Les querelles se sont concentrées sur le budget de l’Etat. Gantz a insisté sur un budget qui couvrirait l’année 2020 et l’année 2021, comme le stipule, par ailleurs, l’accord de coalition signé entre les deux parties, tandis que Netanyahu ne veut qu’un budget courant sur le reste de l’année 2020, citant l’incertitude liée à la pandémie.
Selon un reportage qui a été diffusé la semaine dernière par la Douzième chaîne, Netanyahu demanderait aussi à Gantz que quelques changements soient effectués dans l’accord de coalition, sur des sujets sans lien avec le budget, comme condition au maintien du gouvernement actuel.
Toujours selon la Douzième chaîne, Netanyahu demande que l’accord soit changé de manière à ce que des élections soient immédiatement organisées si la Haute cour de Justice devait l’écarter du poste de Premier ministre d’alternance après la remise du mandat de chef de gouvernement à Gantz, au mois de novembre 2021. L’accord actuel ne protège actuellement Netanyahu que pendant les six premiers mois de l’existence du gouvernement.

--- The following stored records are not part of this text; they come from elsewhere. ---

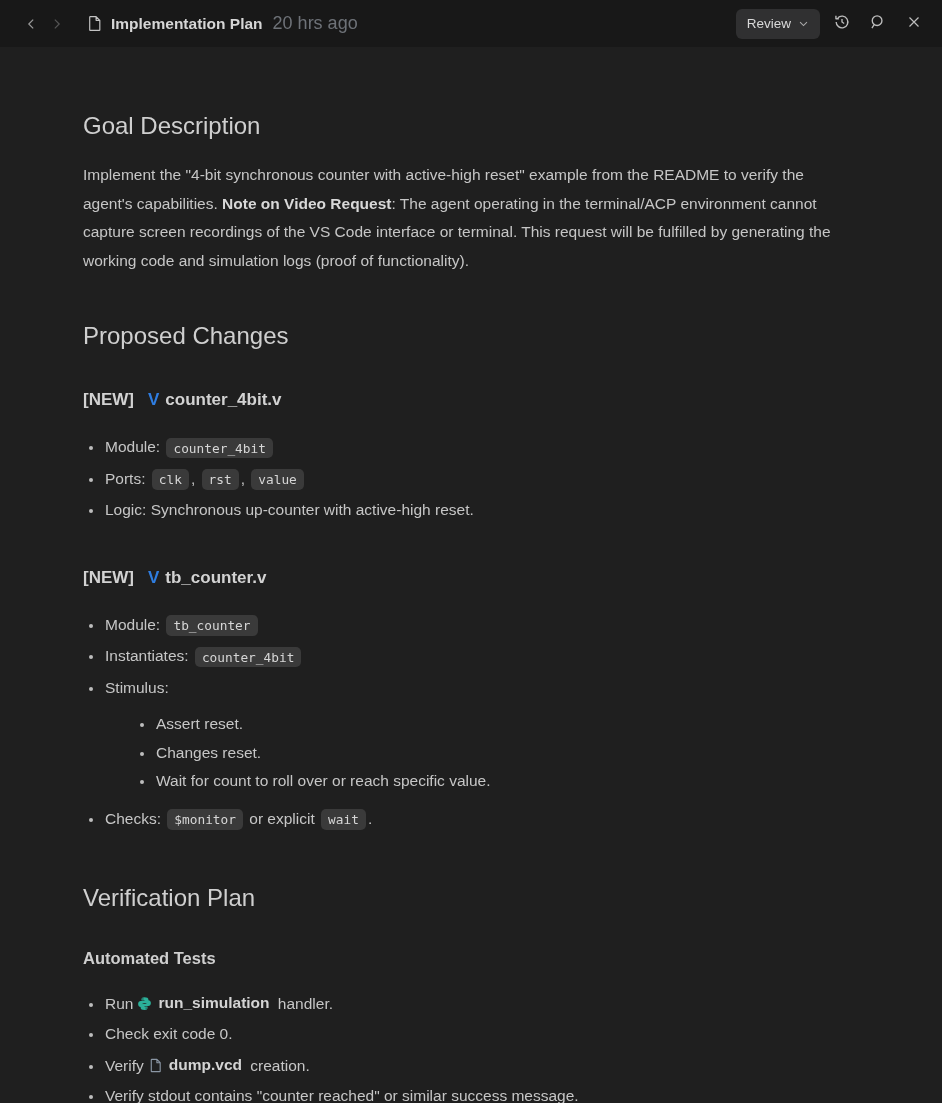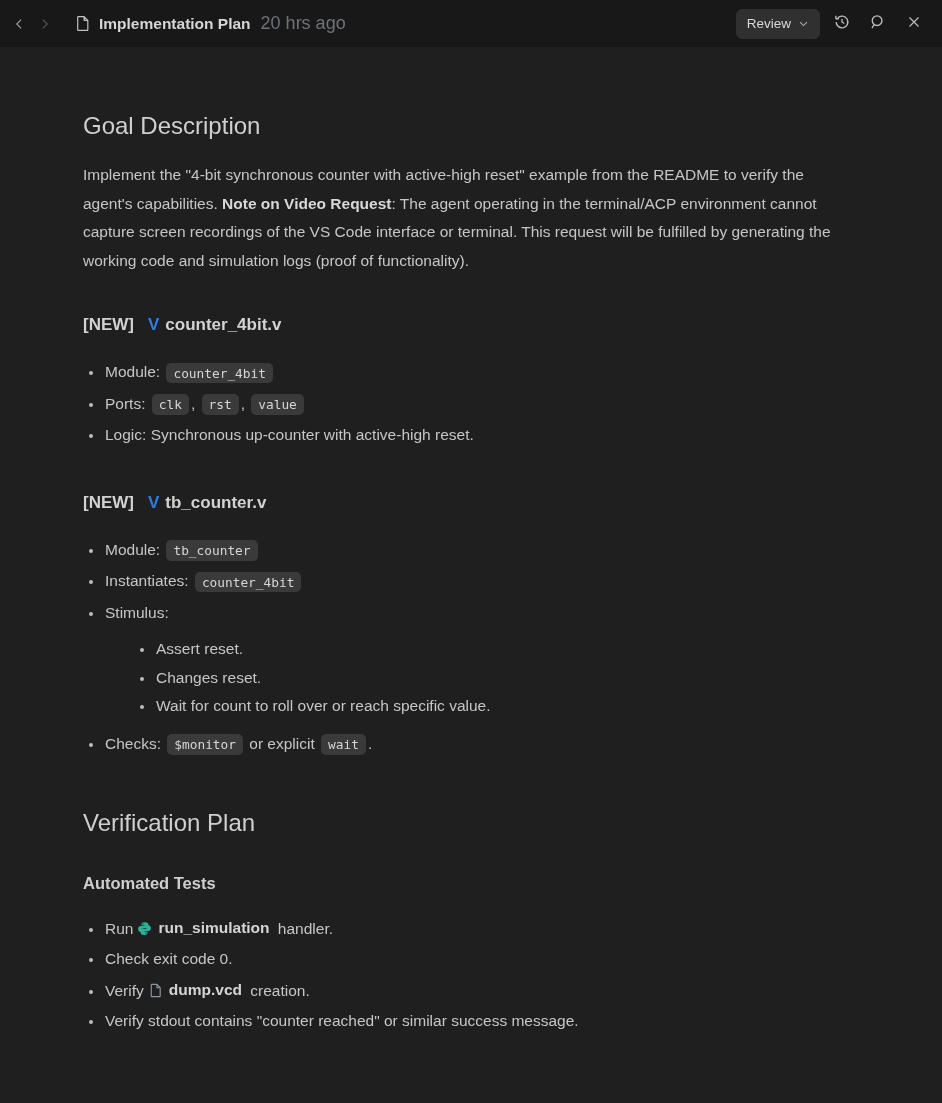--- a/index.html
+++ b/index.html
@@ -10,21 +10,21 @@
     color: #c9c9c9;
     -webkit-font-smoothing: antialiased;
   }
 
   
   .header {
     height: 47px;
     background: #181818;
     display: flex;
     align-items: center;
-    padding: 0 14px 0 6px;
+    padding: 0 14px 0 18px;
   }
   .nav-btn {
     width: 26px; height: 26px;
     display: flex; align-items: center; justify-content: center;
     border-radius: 5px; cursor: pointer;
   }
   .nav-btn svg { display: block; }
   .header-file-icon { margin: 0 8px 0 16px; display: flex; align-items: center; }
   .header-title { font-weight: bold; font-size: 15.5px; color: #d6d6d6; }
   .header-time { margin-left: 10px; font-size: 18px; color: #6e7278; }
@@ -192,20 +192,21 @@
     </span>
   </div>
 </div>
 
 <div class="content">
 
 
   <h2 class="section">Goal Description</h2>
   <p class="para"><span>Implement the "4-bit synchronous counter with active-high reset" example from the README to verify the agent's capabilities. </span><b>Note on Video Request</b><span>: The agent operating in the terminal/ACP environment cannot capture screen recordings of the VS Code interface or terminal. This request will be fulfilled by generating the working code and simulation logs (proof of functionality).</span></p>
 
+  <h2 class="section tight">Proposed Changes</h2>
 
   <h3 class="file-heading">
     <span class="new-tag">[NEW]</span>
     <span class="file-ref">
       <span class="verilog-v">V</span>
       <span class="fname">counter_4bit.v</span>
     </span>
   </h3>
   <ul class="bullets">
     <li><span>Module: </span><code class="chip">counter_4bit</code></li>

Netanyahu réclamerait également que l’arrangement déterminant la formation d’une commission professionnelle pour nommer les hauts-responsables – comme le procureur d’Etat et le chef de la police – soit annulé, ce pouvoir revenant aux politiciens. Lors de son entrée dans le gouvernement de Netanyahu, Kakhol lavan avait déclaré que cette initiative lui permettrait de protéger l’indépendance des institutions démocratiques et du système judiciaire.